▸ **What the task requires**
Restate the data below word for word. Skip any images it contains.

[Opening Provided data section]

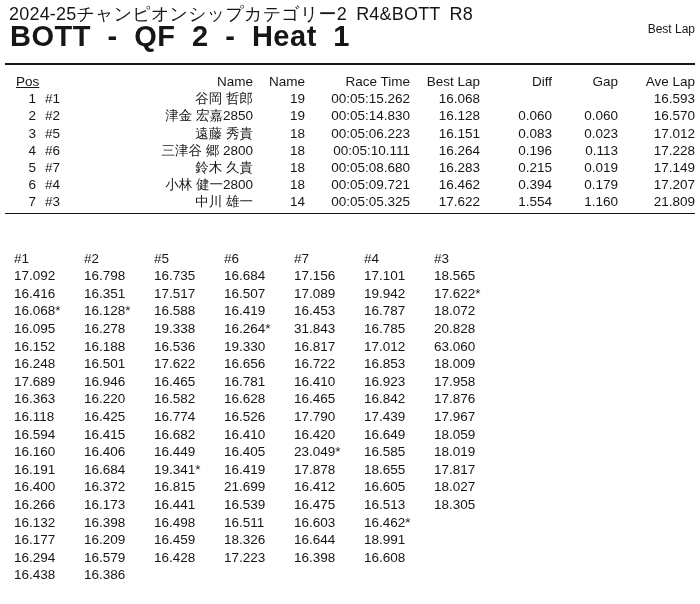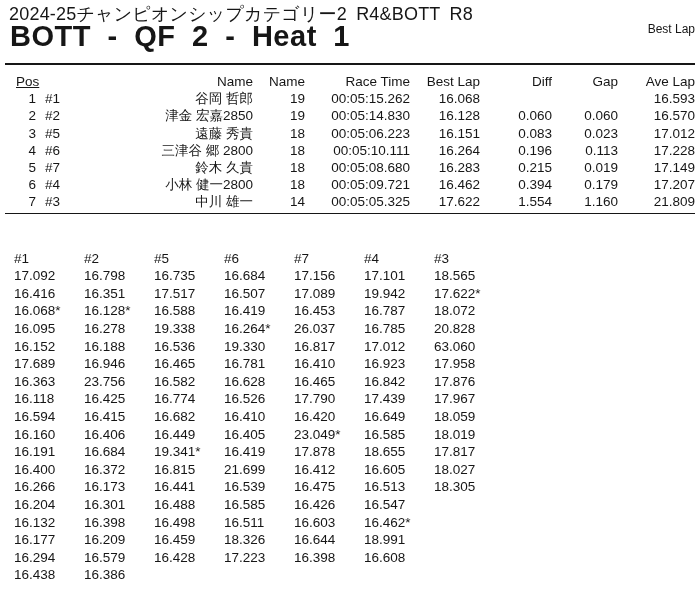--- a/index.html
+++ b/index.html
@@ -248,7 +248,7 @@
           <td>16.278</td>
           <td>19.338</td>
           <td>16.264*</td>
-          <td>26.037</td>
+          <td>31.843</td>
           <td>16.785</td>
           <td>20.828</td>
         </tr>

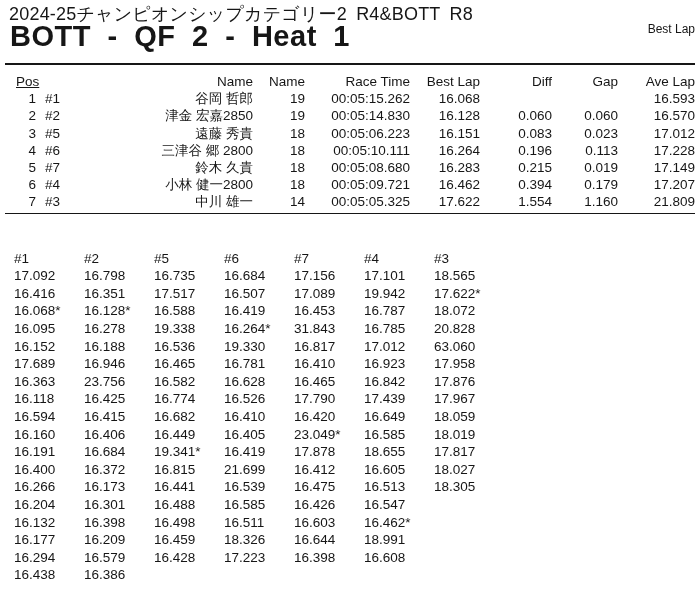--- a/index.html
+++ b/index.html
@@ -262,6 +262,15 @@
           <td>63.060</td>
         </tr>
         <tr>
+          <td>16.248</td>
+          <td>16.501</td>
+          <td>17.622</td>
+          <td>16.656</td>
+          <td>16.722</td>
+          <td>16.853</td>
+          <td>18.009</td>
+        </tr>
+        <tr>
           <td>17.689</td>
           <td>16.946</td>
           <td>16.465</td>

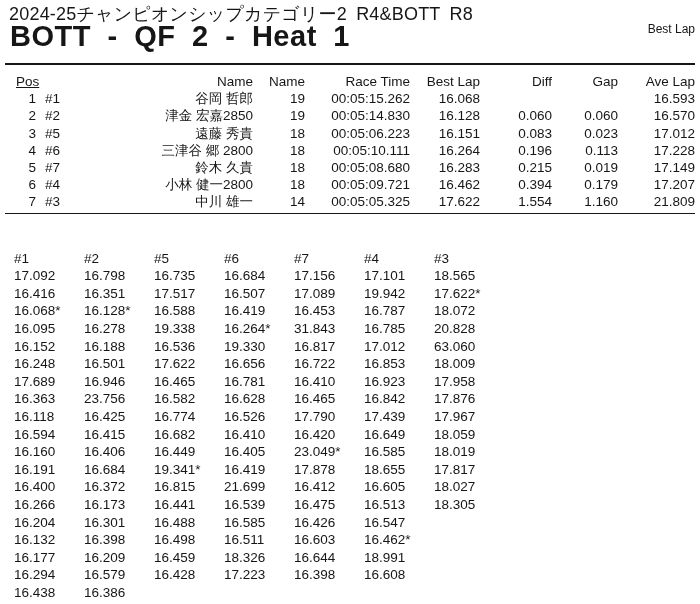--- a/index.html
+++ b/index.html
@@ -281,7 +281,7 @@
         </tr>
         <tr>
           <td>16.363</td>
-          <td>23.756</td>
+          <td>16.220</td>
           <td>16.582</td>
           <td>16.628</td>
           <td>16.465</td>

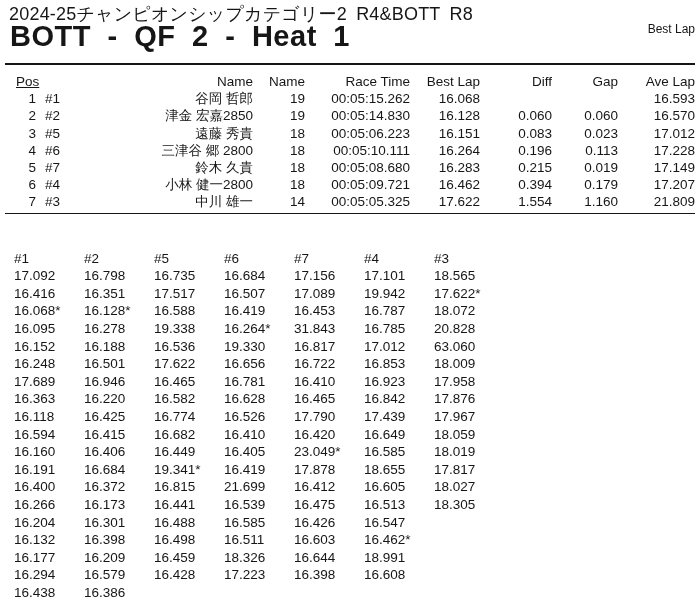--- a/index.html
+++ b/index.html
@@ -343,15 +343,6 @@
           <td>18.305</td>
         </tr>
         <tr>
-          <td>16.204</td>
-          <td>16.301</td>
-          <td>16.488</td>
-          <td>16.585</td>
-          <td>16.426</td>
-          <td>16.547</td>
-          <td></td>
-        </tr>
-        <tr>
           <td>16.132</td>
           <td>16.398</td>
           <td>16.498</td>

[Closing Provided data section]

▸ **Solution for this exercise**
--- a/index.html
+++ b/index.html
@@ -248,7 +248,7 @@
           <td>16.278</td>
           <td>19.338</td>
           <td>16.264*</td>
-          <td>26.037</td>
+          <td>31.843</td>
           <td>16.785</td>
           <td>20.828</td>
         </tr>

--- a/index.html
+++ b/index.html
@@ -262,6 +262,15 @@
           <td>63.060</td>
         </tr>
         <tr>
+          <td>16.248</td>
+          <td>16.501</td>
+          <td>17.622</td>
+          <td>16.656</td>
+          <td>16.722</td>
+          <td>16.853</td>
+          <td>18.009</td>
+        </tr>
+        <tr>
           <td>17.689</td>
           <td>16.946</td>
           <td>16.465</td>

--- a/index.html
+++ b/index.html
@@ -281,7 +281,7 @@
         </tr>
         <tr>
           <td>16.363</td>
-          <td>23.756</td>
+          <td>16.220</td>
           <td>16.582</td>
           <td>16.628</td>
           <td>16.465</td>

--- a/index.html
+++ b/index.html
@@ -343,15 +343,6 @@
           <td>18.305</td>
         </tr>
         <tr>
-          <td>16.204</td>
-          <td>16.301</td>
-          <td>16.488</td>
-          <td>16.585</td>
-          <td>16.426</td>
-          <td>16.547</td>
-          <td></td>
-        </tr>
-        <tr>
           <td>16.132</td>
           <td>16.398</td>
           <td>16.498</td>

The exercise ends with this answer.